Mizuho Asset Management Co. expects the dollar will gain as investors seek a haven in U.S. government debt.
“People will withdraw money from riskier markets,” said Akira Takei, who helps oversee the equivalent of $25.9 billion at Mizuho in Tokyo. “The U.S. economy is on the verge of a recession so we should increase U.S. Treasuries.”
Merrill Lynch’s main index of U.S. government securities returned 3.3 percent for July and August. For investors in Japan, the biggest holders outside the U.S., the index lost 3.1 percent after accounting for changes in the currency.

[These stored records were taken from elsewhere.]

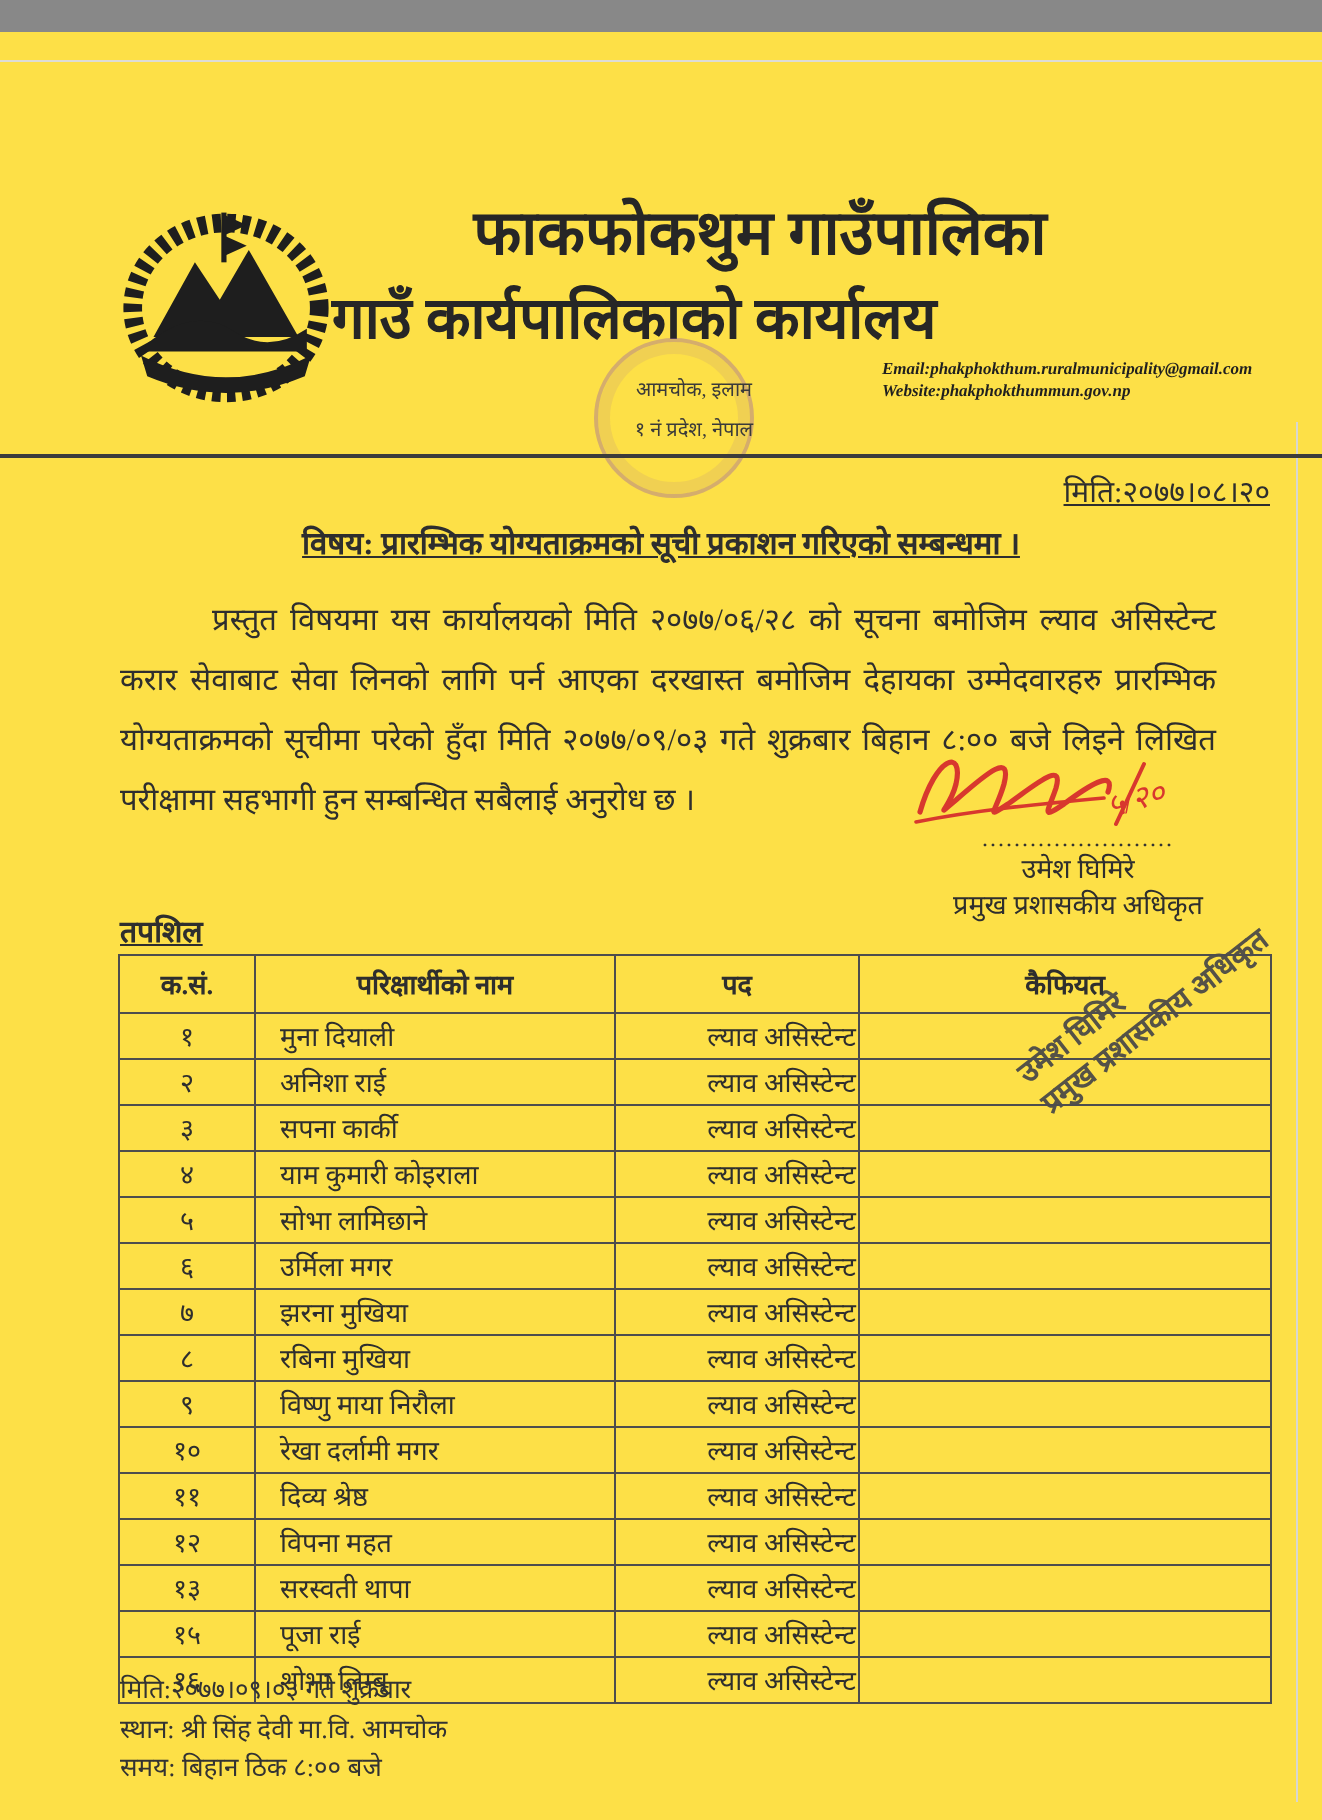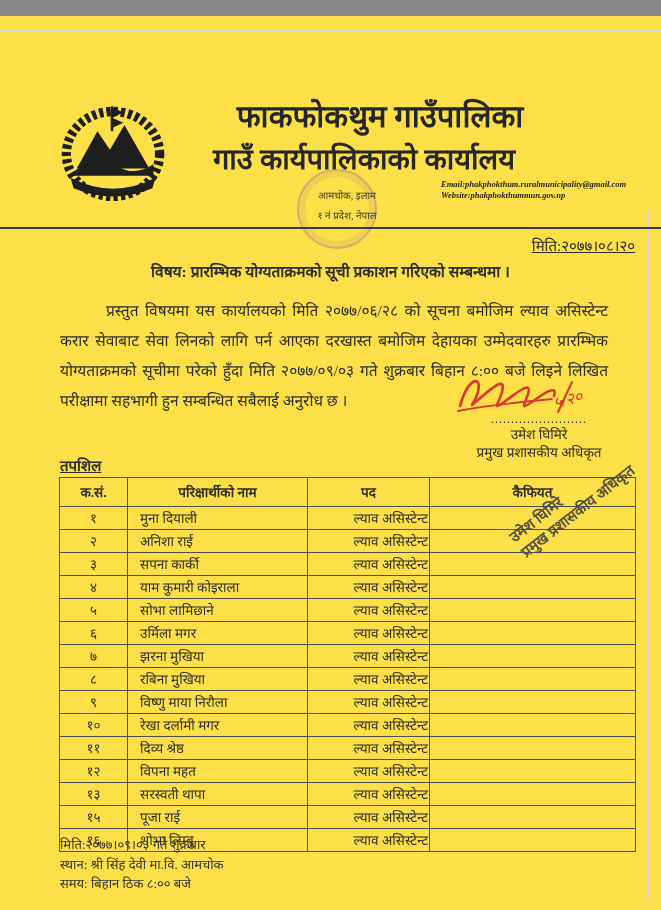--- a/index.html
+++ b/index.html
@@ -16,7 +16,7 @@
   .logo       { position:absolute; left:56px; top:84px; width:114px; height:110px; }
   .title1     { position:absolute; left:170px; top:78px; width:420px; text-align:center;
                 font-size:31px; font-weight:bold; color:#262626; }
-  .title2     { position:absolute; left:154px; top:122px; width:420px; text-align:center;
+  .title2     { position:absolute; left:166px; top:122px; width:420px; text-align:left;
                 font-size:29px; font-weight:bold; color:#262626; }
   .addr       { position:absolute; left:262px; top:170px; width:170px; text-align:center;
                 font-size:10px; line-height:20px; color:#3a3a3a; }

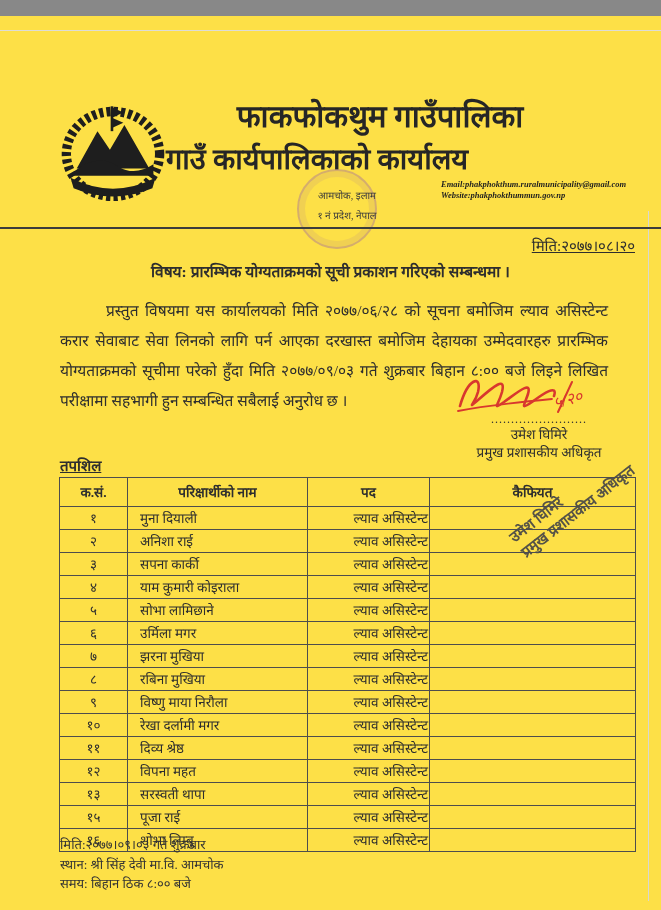--- a/index.html
+++ b/index.html
@@ -31,7 +31,7 @@
   .date-top   { position:absolute; right:26px; top:219px; font-size:15px;
                 text-decoration:underline; color:#2e2e2e; }
   .subject    { position:absolute; left:0; top:244px; width:661px; text-align:center;
-                font-size:15.5px; font-weight:bold; }
+                font-size:15.5px; font-weight:bold; text-decoration:underline; }
 
   .body-par   { position:absolute; left:60px; top:280px; width:548px;
                 font-size:15.5px; line-height:30px; text-align:justify; text-indent:46px; }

Asian central banks also reduced Treasuries last month in an effort to curb dollar gains against their currencies. Taiwan’s central bank cut its currency reserves by $4.9 billion in August, mostly by selling U.S. bonds, George Chou, a deputy governor of Central Bank of the Republic of China (Taiwan), said in an interview.
Even before the flurry of sales, more nations were starting to shift foreign-exchange reserves away from U.S. government bonds.
Taiwan lawmakers are discussing whether to set up a fund to seek higher returns, Chou said. China is starting a fund to do the same for some of its almost $1.4 trillion in reserves. The fund raised $79 billion selling debt to the central bank last month.
China will likely, and appropriately, “reduce its holdings of dollar assets to get higher returns,” said Ha Jiming, chief economist in Beijing at China International Capital Corp., the nation’s largest securities firm. Ha attends central bank Governor Zhou Xiaochuan’s quarterly meeting with the nation’s lenders.
The $50 billion Qatar Investment Authority said on Sept. 4 it is looking for options in Asia to counter a weak dollar.
Sumitomo Life Insurance Co., Japan’s third-biggest life insurer, and Fukoku Mutual Life Insurance Co., the nation’s eighth-biggest, purchased contracts that profit from a decline in the dollar to hedge their U.S. debt.
It would take a further 5 percent decline in the U.S. currency for Sumitomo Life to buy Treasuries, according to Masayuki Yoshihara, who helps manage the equivalent of $25.9 billion of non-Japanese debt at the firm in Tokyo.
“We’re not so bullish on the dollar,” he said.
The rigorous will recall that by definition, current account deficits have to be funded by a corresponding capital account surplus, meaning that our current account deficit will somehow have to be financed. However, if the dollar tanks, presumably the current account deficit will shrink, and the capital account surplus might be financed less by purchases of liquid financial instruments and more by illiquid investments (real estate, foreign direct investment and other hard asset purchases), which would have the effect of withdrawing foreign capital from the credit markets.
Hi Yves,
As usual, fantastic comments. Thanks!
I’m an admitted amateur, but have put some of my thoughts on my blog. I agree this is a bigger deal than a casual glance may indicate.
Best regards.
I think I read something to the same effect from a Paul Craig Roberts(?) article awhile back (a couple of years ago?).
And then over the last year or two, there have been articles about countries decoupling from the US$ as a reserve currency.
I agree with it.
A lot of Asian money has moved north to Vancouver BC. It’s not uncommon to see 3-4 bedroom houses on a very small lot go for $1.8M C$. Vancouver has become a destination for a lot of money that used to go to the US.
And I suppose they’d spend in the US if they weren’t worried about the US$ falling further, otherwise they’d be buying up a lot US real estate.